# Work to be completed
Only lines with the string "position" should be returned from the data below.

Saved data entries:
-- -- --

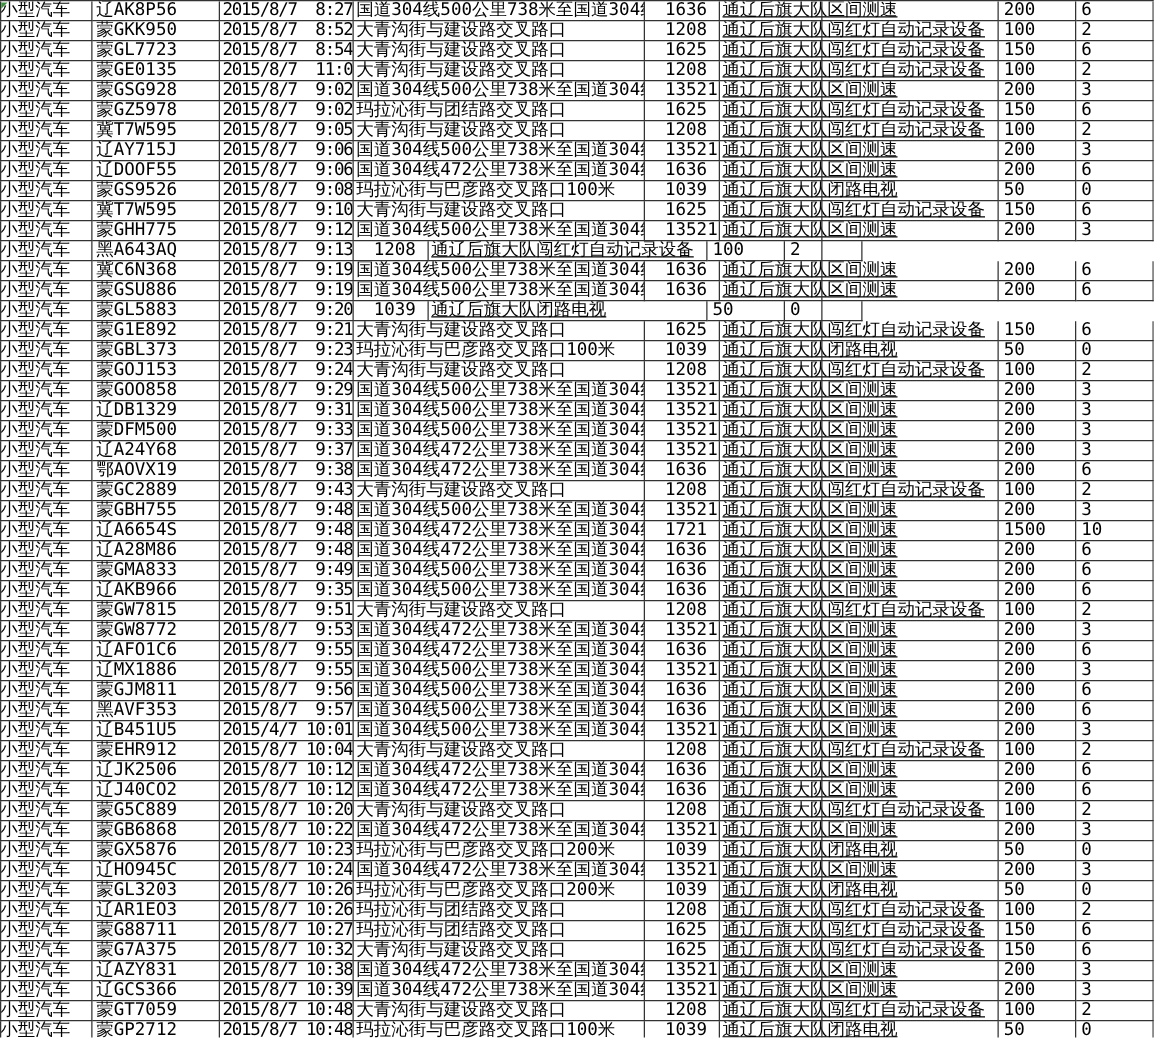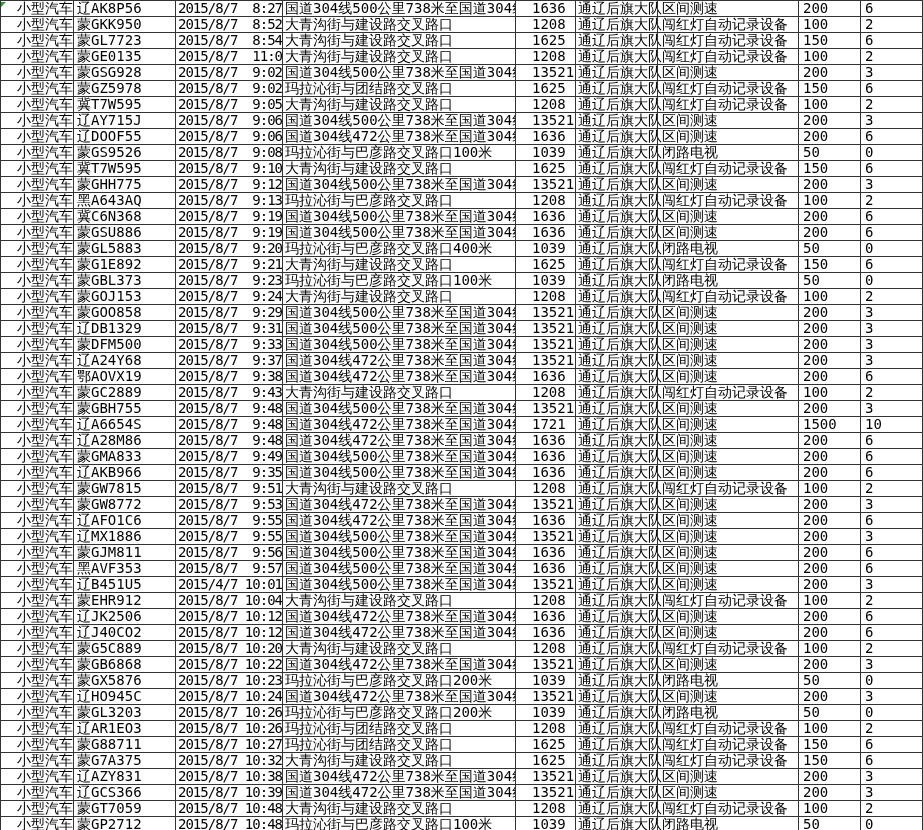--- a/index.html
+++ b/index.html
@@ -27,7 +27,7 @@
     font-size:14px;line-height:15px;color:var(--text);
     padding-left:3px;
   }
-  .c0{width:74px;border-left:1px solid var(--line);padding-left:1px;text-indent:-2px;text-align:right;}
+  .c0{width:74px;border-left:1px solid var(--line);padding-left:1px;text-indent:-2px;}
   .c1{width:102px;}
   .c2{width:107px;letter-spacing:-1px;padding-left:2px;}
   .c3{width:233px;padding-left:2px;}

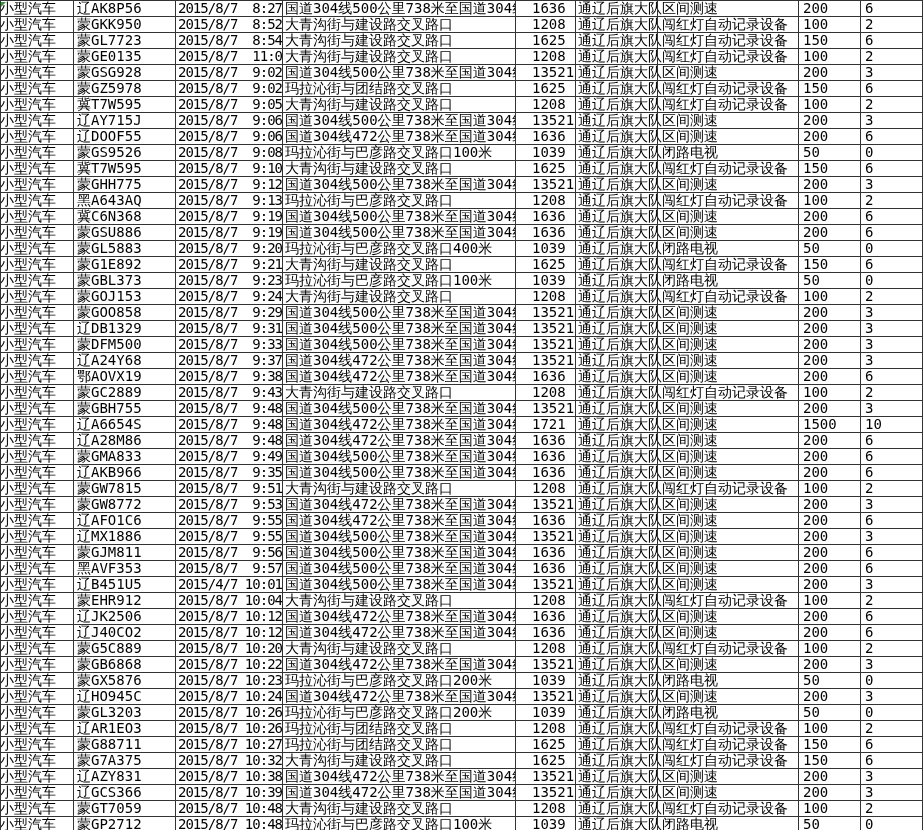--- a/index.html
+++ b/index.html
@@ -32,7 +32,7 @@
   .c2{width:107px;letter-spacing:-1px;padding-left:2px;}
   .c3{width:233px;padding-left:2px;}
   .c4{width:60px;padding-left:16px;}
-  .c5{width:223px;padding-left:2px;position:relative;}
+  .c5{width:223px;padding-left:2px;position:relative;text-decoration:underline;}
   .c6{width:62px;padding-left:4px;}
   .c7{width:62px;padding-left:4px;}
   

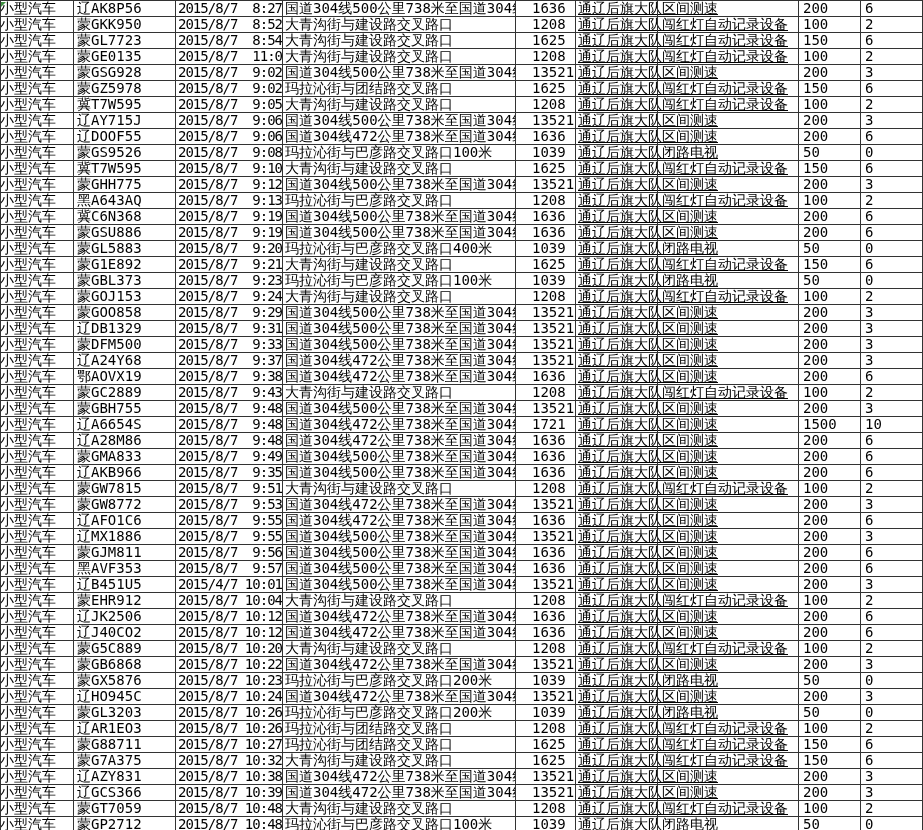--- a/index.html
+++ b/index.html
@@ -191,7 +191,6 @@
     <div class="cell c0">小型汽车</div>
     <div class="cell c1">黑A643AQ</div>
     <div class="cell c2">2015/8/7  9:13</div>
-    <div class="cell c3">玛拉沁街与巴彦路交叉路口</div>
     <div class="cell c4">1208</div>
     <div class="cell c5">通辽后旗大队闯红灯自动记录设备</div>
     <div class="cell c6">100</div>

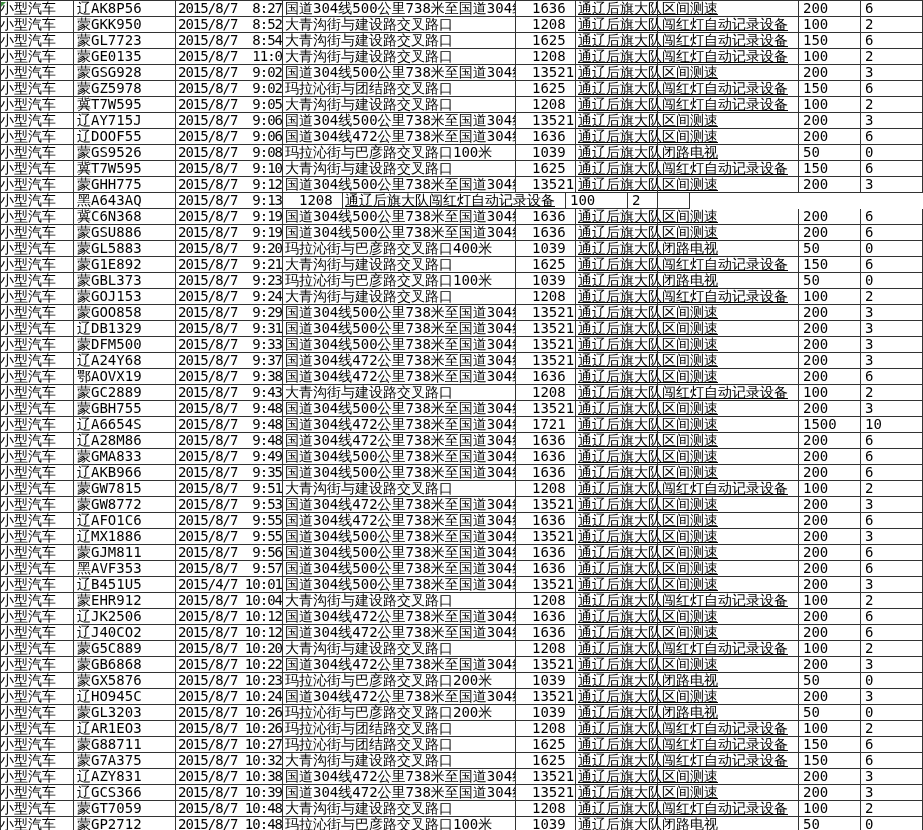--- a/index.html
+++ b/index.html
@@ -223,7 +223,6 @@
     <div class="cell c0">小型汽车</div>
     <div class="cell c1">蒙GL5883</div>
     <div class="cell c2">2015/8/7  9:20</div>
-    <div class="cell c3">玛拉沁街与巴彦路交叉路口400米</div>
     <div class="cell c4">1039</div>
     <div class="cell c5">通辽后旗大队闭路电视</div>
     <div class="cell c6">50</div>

-- -- --

# Your response
-  .c5{width:223px;padding-left:2px;position:relative;}
+  .c5{width:223px;padding-left:2px;position:relative;text-decoration:underline;}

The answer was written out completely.